## What the task requires
Show every line of the data that includes the word "solid".

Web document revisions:
○ ○ ○ ○ ○
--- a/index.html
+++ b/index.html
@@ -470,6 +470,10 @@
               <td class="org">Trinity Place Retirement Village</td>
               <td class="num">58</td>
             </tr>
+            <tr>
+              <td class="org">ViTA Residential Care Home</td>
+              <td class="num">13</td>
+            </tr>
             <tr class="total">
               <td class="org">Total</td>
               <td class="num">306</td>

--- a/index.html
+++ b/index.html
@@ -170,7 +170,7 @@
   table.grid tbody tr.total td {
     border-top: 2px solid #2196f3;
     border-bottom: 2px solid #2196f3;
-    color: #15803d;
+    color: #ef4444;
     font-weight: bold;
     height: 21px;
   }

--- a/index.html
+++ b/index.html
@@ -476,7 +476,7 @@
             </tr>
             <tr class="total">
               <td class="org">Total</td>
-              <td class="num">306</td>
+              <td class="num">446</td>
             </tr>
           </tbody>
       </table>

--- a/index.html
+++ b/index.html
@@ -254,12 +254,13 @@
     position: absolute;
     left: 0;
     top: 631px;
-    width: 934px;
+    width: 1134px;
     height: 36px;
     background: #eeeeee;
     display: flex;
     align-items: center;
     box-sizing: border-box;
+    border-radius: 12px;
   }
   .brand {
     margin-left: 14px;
○ ○ ○ ○ ○
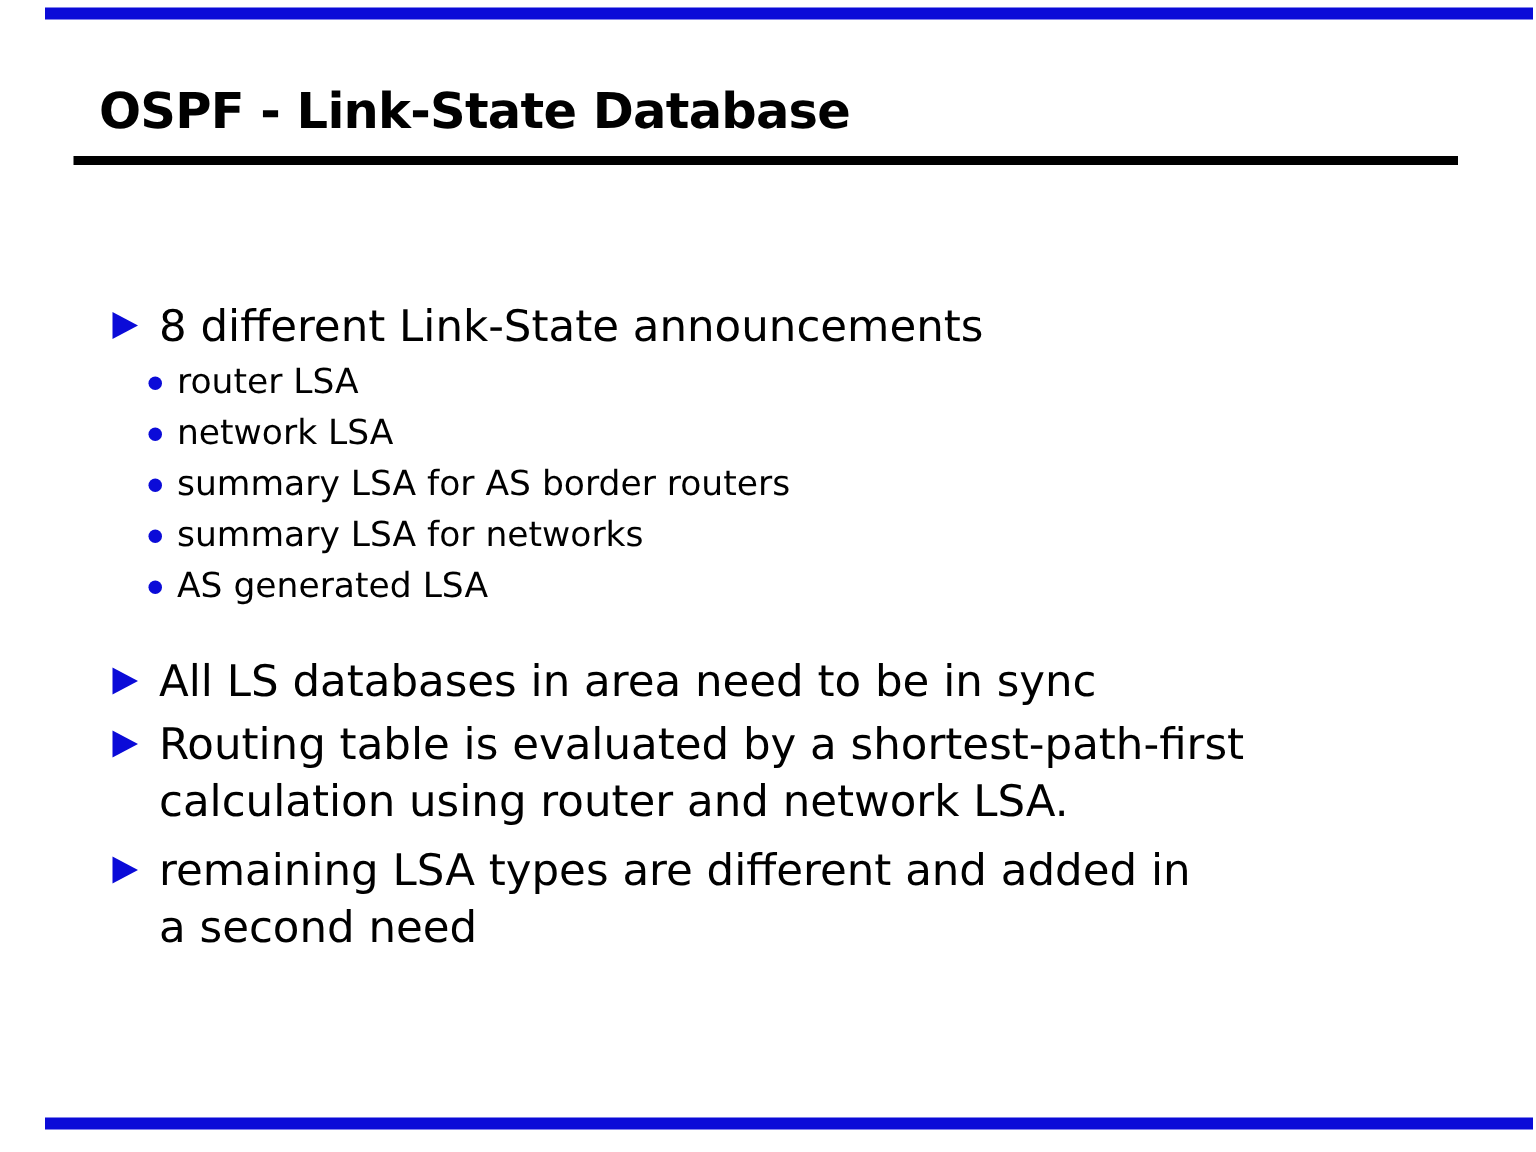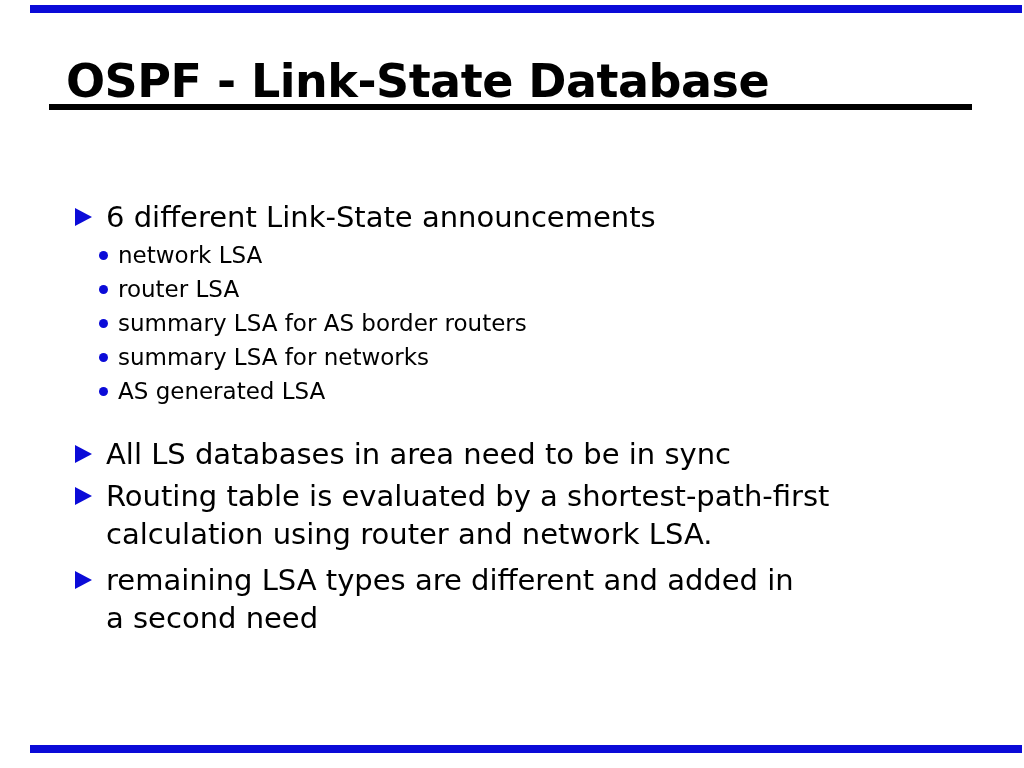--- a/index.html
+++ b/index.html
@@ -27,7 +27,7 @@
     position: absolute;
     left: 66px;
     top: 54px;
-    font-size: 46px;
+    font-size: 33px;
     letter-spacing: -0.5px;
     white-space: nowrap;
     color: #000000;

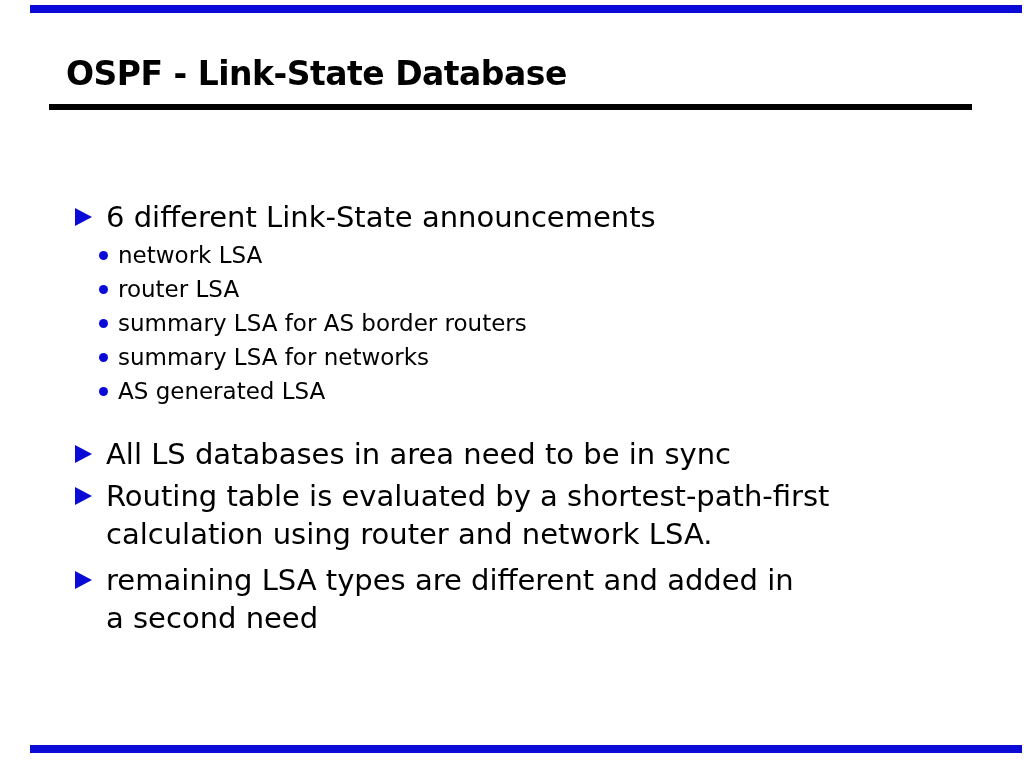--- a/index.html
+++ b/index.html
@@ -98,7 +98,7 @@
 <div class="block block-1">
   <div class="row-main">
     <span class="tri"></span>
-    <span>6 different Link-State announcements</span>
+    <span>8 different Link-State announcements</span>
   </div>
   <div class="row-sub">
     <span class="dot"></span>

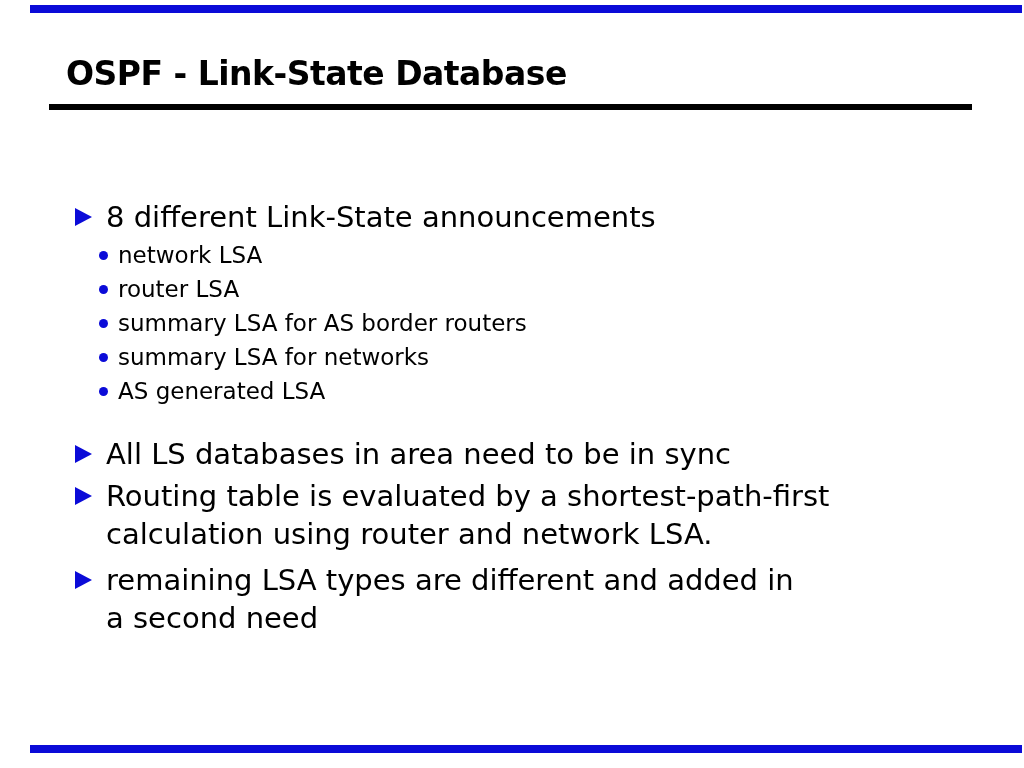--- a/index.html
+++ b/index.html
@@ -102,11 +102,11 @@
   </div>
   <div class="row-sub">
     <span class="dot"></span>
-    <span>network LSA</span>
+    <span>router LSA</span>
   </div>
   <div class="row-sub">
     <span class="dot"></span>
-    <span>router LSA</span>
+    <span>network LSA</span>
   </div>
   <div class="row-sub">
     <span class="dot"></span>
○ ○ ○ ○ ○
## Exercise solution
     border-top: 2px solid #2196f3;
     border-bottom: 2px solid #2196f3;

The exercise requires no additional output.